╭─ SOURCE DATA

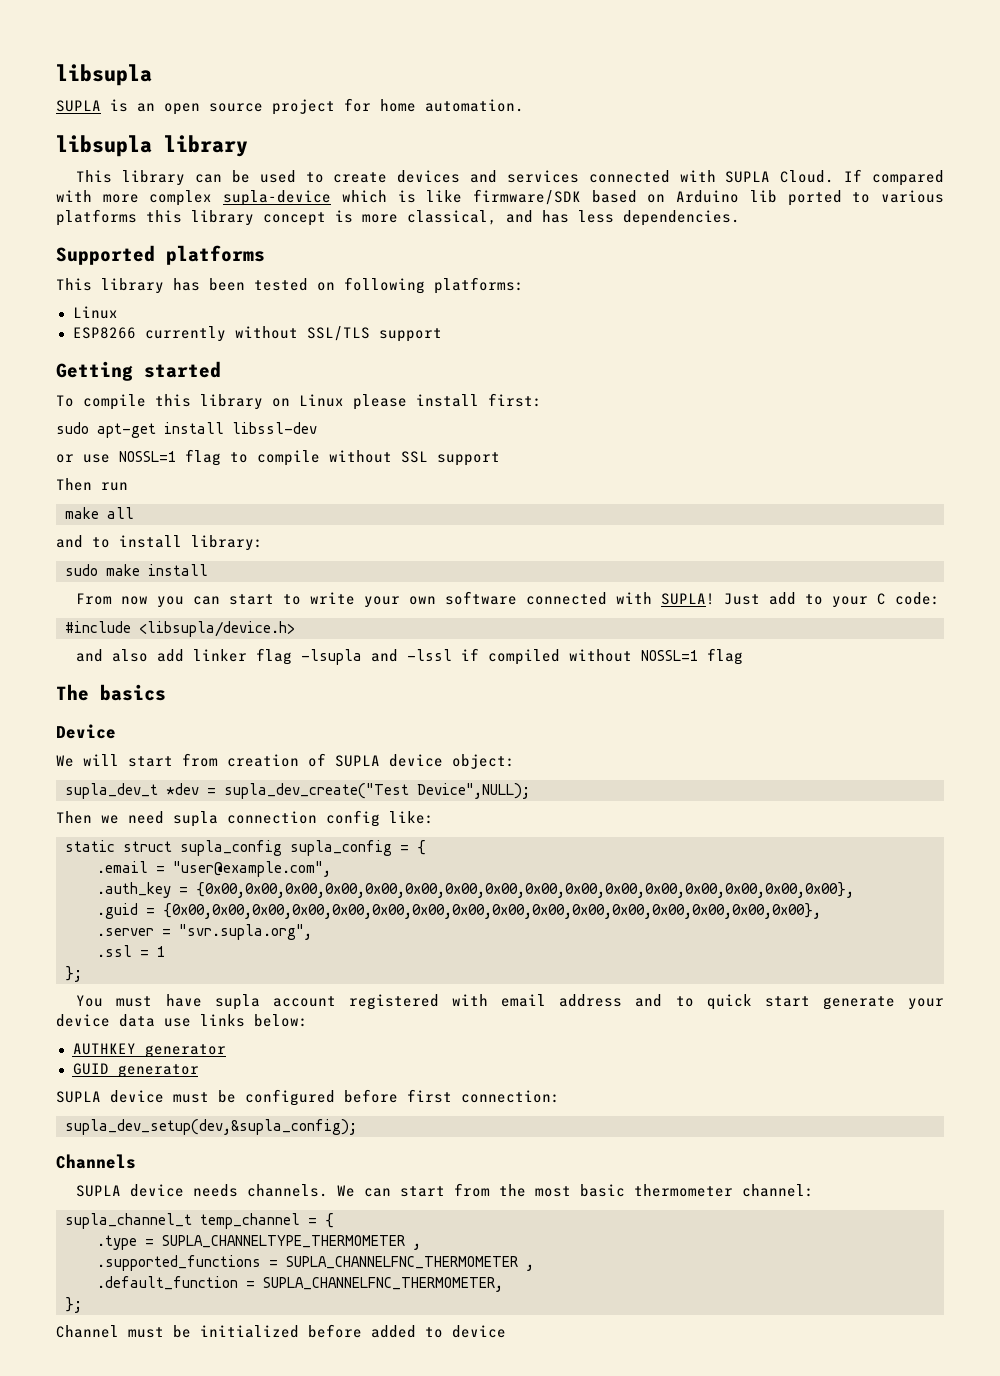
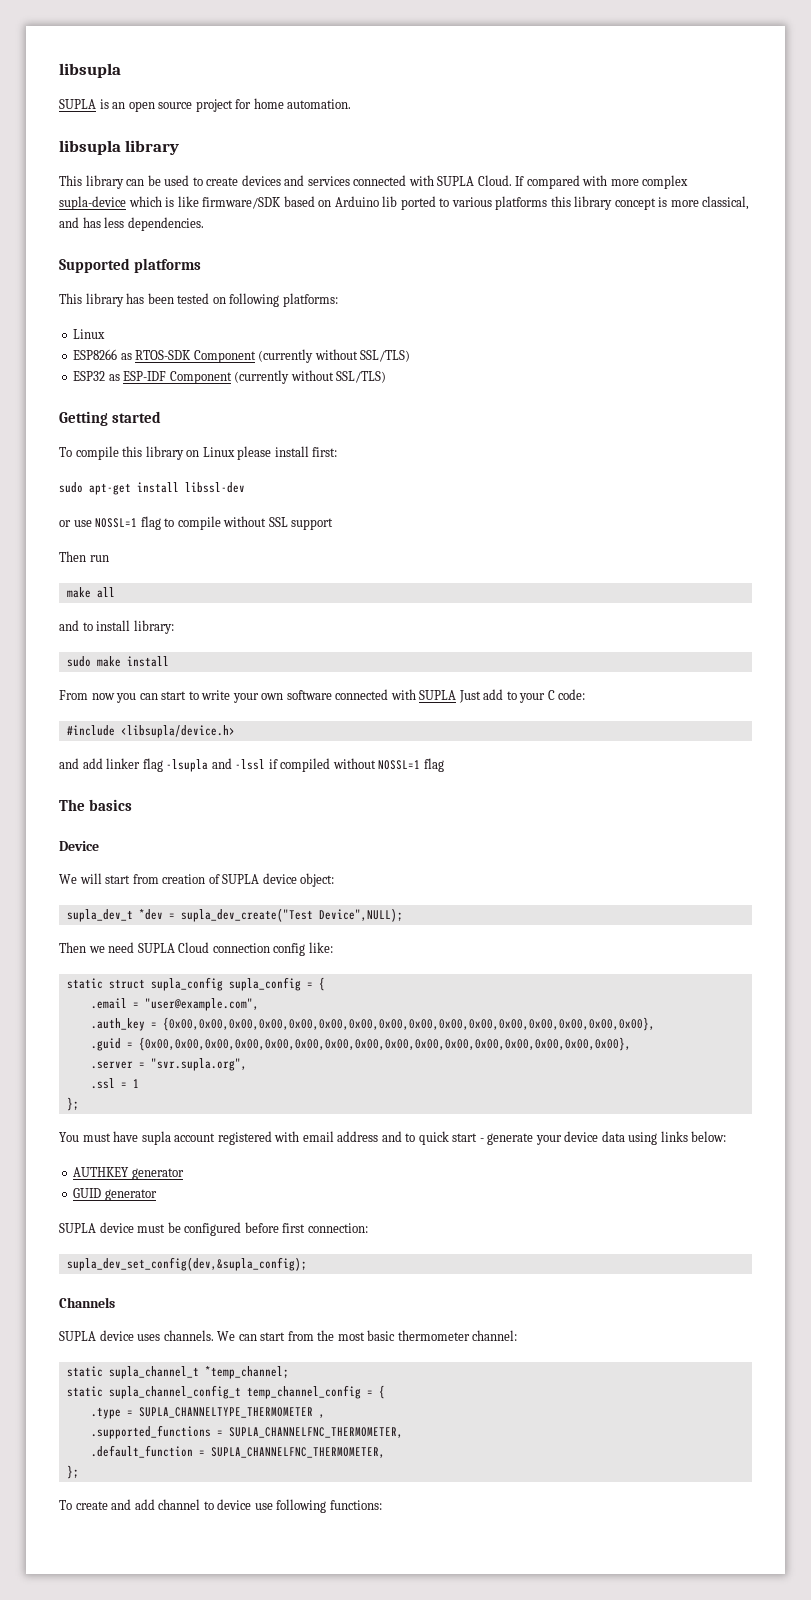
[144,326,442,342] currently without SSL/TLS support -> [120,349,411,363] [73,370,387,384] as RTOS-SDK Component (currently without SSL/TLS) // ESP32 as ESP-IDF Component (currently without SSL/TLS)
[661,593,716,605] SUPLA! -> [419,690,457,700] SUPLA
[112,649,149,662] also -> (79, 763) none
[173,811,218,827] supla -> [137,942,210,953] SUPLA Cloud
(810, 1001) none -> [479,1138,484,1142] -
[164,1018,191,1027] use -> [628,1132,658,1145] using
[65,1119,357,1135] supla_dev_setup(dev,&supla_config); -> [66,1257,307,1271] supla_dev_set_config(dev,&supla_config);
[193,1184,239,1197] needs -> [137,1334,161,1341] uses
[65,1213,300,1229] supla_channel_t temp_channel -> [66,1366,289,1379] [66,1385,361,1399] static supla_channel_t *temp_channel; // static supla_channel_config_t temp_channel_config
[286,1256,534,1271] SUPLA_CHANNELFNC_THERMOMETER , -> [228,1427,403,1438] SUPLA_CHANNELFNC_THERMOMETER,
[56,1324,506,1338] Channel must be initialized before added to device -> [59,1499,382,1513] To create and add channel to device use following functions:

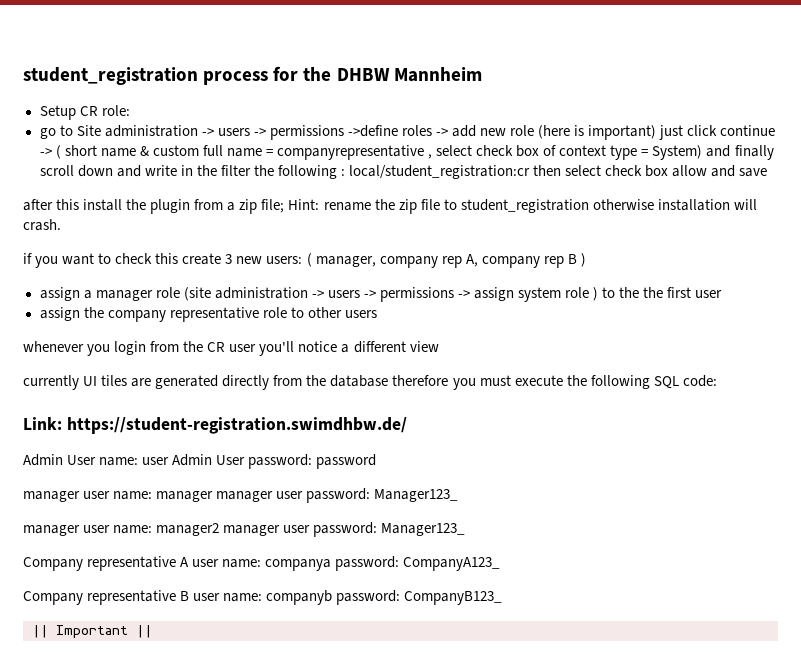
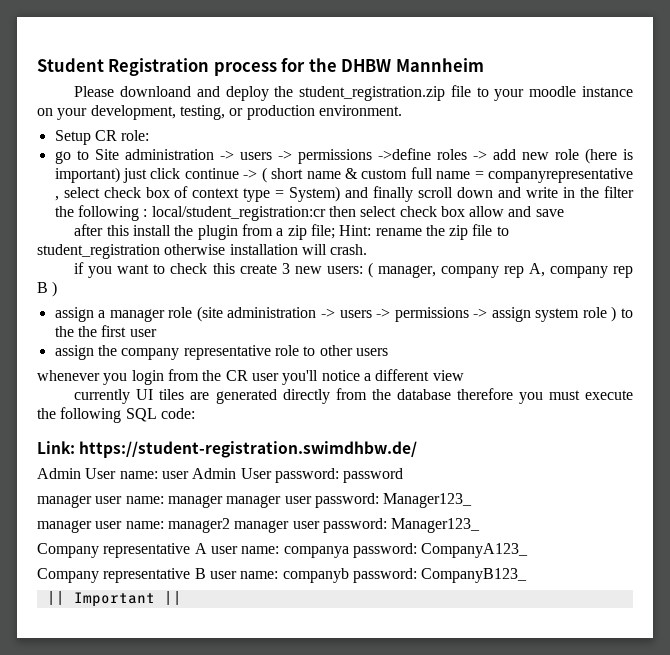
[23,67,198,85] student_registration -> [37,58,210,76] Student Registration
(482, 74) none -> [74,85,634,101] [37,105,402,120] // Please downloand and deploy the student_registration.zip file to your moodle instance on your development, testing, or production environment.

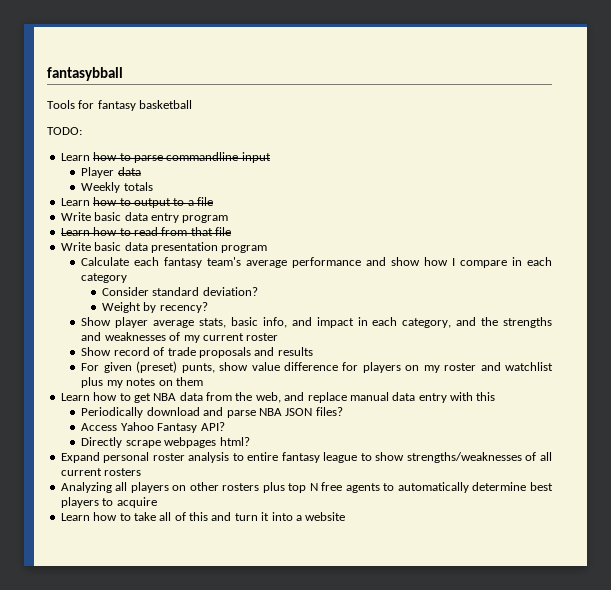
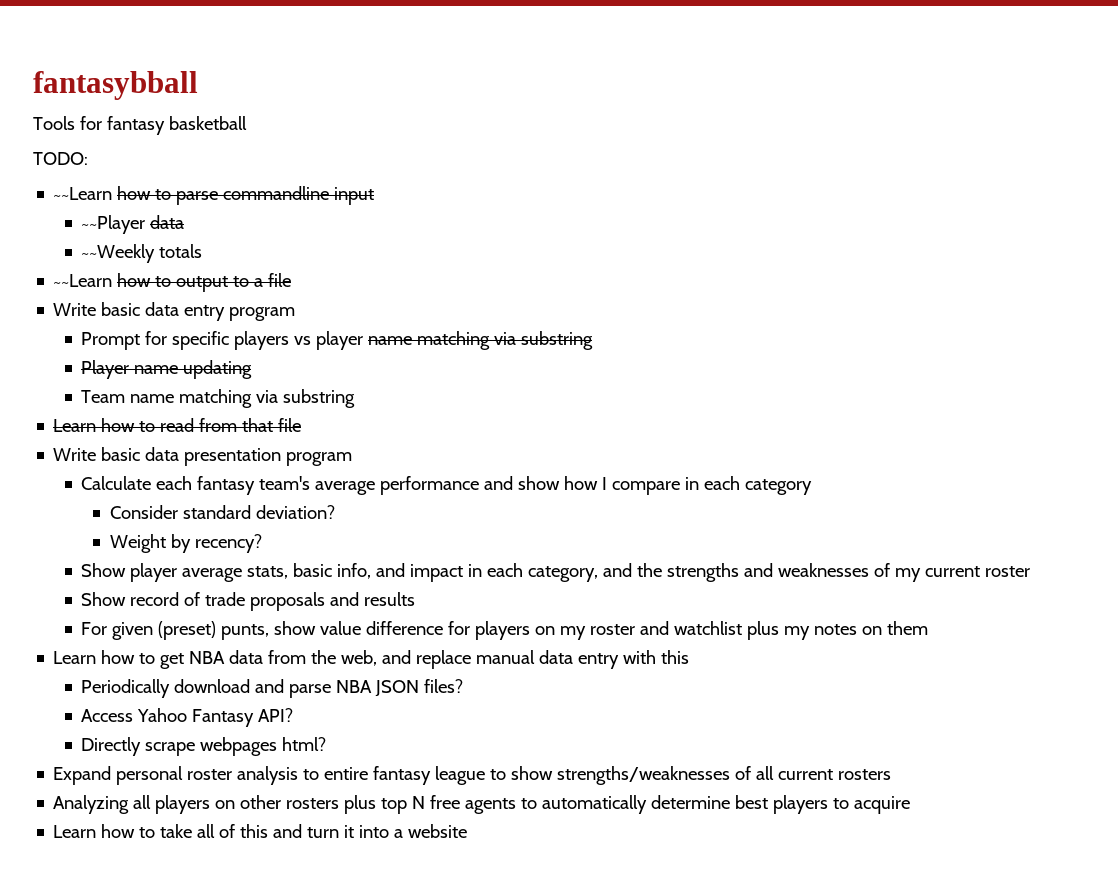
[60,153,90,161] Learn -> [53,187,113,200] ~~Learn
[81,167,115,178] Player -> [81,215,146,234] ~~Player
[81,182,121,193] Weekly -> [81,244,156,263] ~~Weekly
[60,198,90,206] Learn -> [53,274,113,287] ~~Learn
(229, 219) none -> [81,331,594,350] [81,360,253,379] [81,389,356,408] // Prompt for specific players vs player name matching via substring // Player name updating // Team name matching via substring

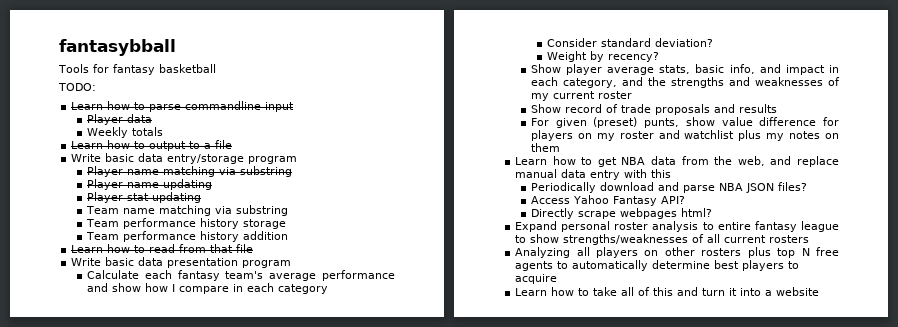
[53,187,113,200] ~~Learn -> [71,102,104,110] Learn
[81,215,146,234] ~~Player -> [86,114,123,125] Player
[81,244,156,263] ~~Weekly -> [86,127,128,138] Weekly
[53,274,113,287] ~~Learn -> [71,141,104,149] Learn
[184,305,296,321] [81,331,364,350] entry program // Prompt for specific players vs player -> [167,154,298,164] [86,166,123,177] entry/storage program // Player
(253, 369) none -> [86,192,201,203] // Player stat updating
(356, 398) none -> [85,218,286,229] [85,231,288,242] // Team performance history storage // Team performance history addition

╰─

■ **REQUIRED WORK**
Each entry above should be copied exactly. The pictures should not.

■ **ANSWER BOX**
[144,326,442,342] currently without SSL/TLS support -> [120,349,411,363] [73,370,387,384] as RTOS-SDK Component (currently without SSL/TLS) // ESP32 as ESP-IDF Component (currently without SSL/TLS)
[661,593,716,605] SUPLA! -> [419,690,457,700] SUPLA
[112,649,149,662] also -> (79, 763) none
[173,811,218,827] supla -> [137,942,210,953] SUPLA Cloud
(810, 1001) none -> [479,1138,484,1142] -
[164,1018,191,1027] use -> [628,1132,658,1145] using
[65,1119,357,1135] supla_dev_setup(dev,&supla_config); -> [66,1257,307,1271] supla_dev_set_config(dev,&supla_config);
[193,1184,239,1197] needs -> [137,1334,161,1341] uses
[65,1213,300,1229] supla_channel_t temp_channel -> [66,1366,289,1379] [66,1385,361,1399] static supla_channel_t *temp_channel; // static supla_channel_config_t temp_channel_config
[286,1256,534,1271] SUPLA_CHANNELFNC_THERMOMETER , -> [228,1427,403,1438] SUPLA_CHANNELFNC_THERMOMETER,
[56,1324,506,1338] Channel must be initialized before added to device -> [59,1499,382,1513] To create and add channel to device use following functions:

[23,67,198,85] student_registration -> [37,58,210,76] Student Registration
(482, 74) none -> [74,85,634,101] [37,105,402,120] // Please downloand and deploy the student_registration.zip file to your moodle instance on your development, testing, or production environment.

[60,153,90,161] Learn -> [53,187,113,200] ~~Learn
[81,167,115,178] Player -> [81,215,146,234] ~~Player
[81,182,121,193] Weekly -> [81,244,156,263] ~~Weekly
[60,198,90,206] Learn -> [53,274,113,287] ~~Learn
(229, 219) none -> [81,331,594,350] [81,360,253,379] [81,389,356,408] // Prompt for specific players vs player name matching via substring // Player name updating // Team name matching via substring

[53,187,113,200] ~~Learn -> [71,102,104,110] Learn
[81,215,146,234] ~~Player -> [86,114,123,125] Player
[81,244,156,263] ~~Weekly -> [86,127,128,138] Weekly
[53,274,113,287] ~~Learn -> [71,141,104,149] Learn
[184,305,296,321] [81,331,364,350] entry program // Prompt for specific players vs player -> [167,154,298,164] [86,166,123,177] entry/storage program // Player
(253, 369) none -> [86,192,201,203] // Player stat updating
(356, 398) none -> [85,218,286,229] [85,231,288,242] // Team performance history storage // Team performance history addition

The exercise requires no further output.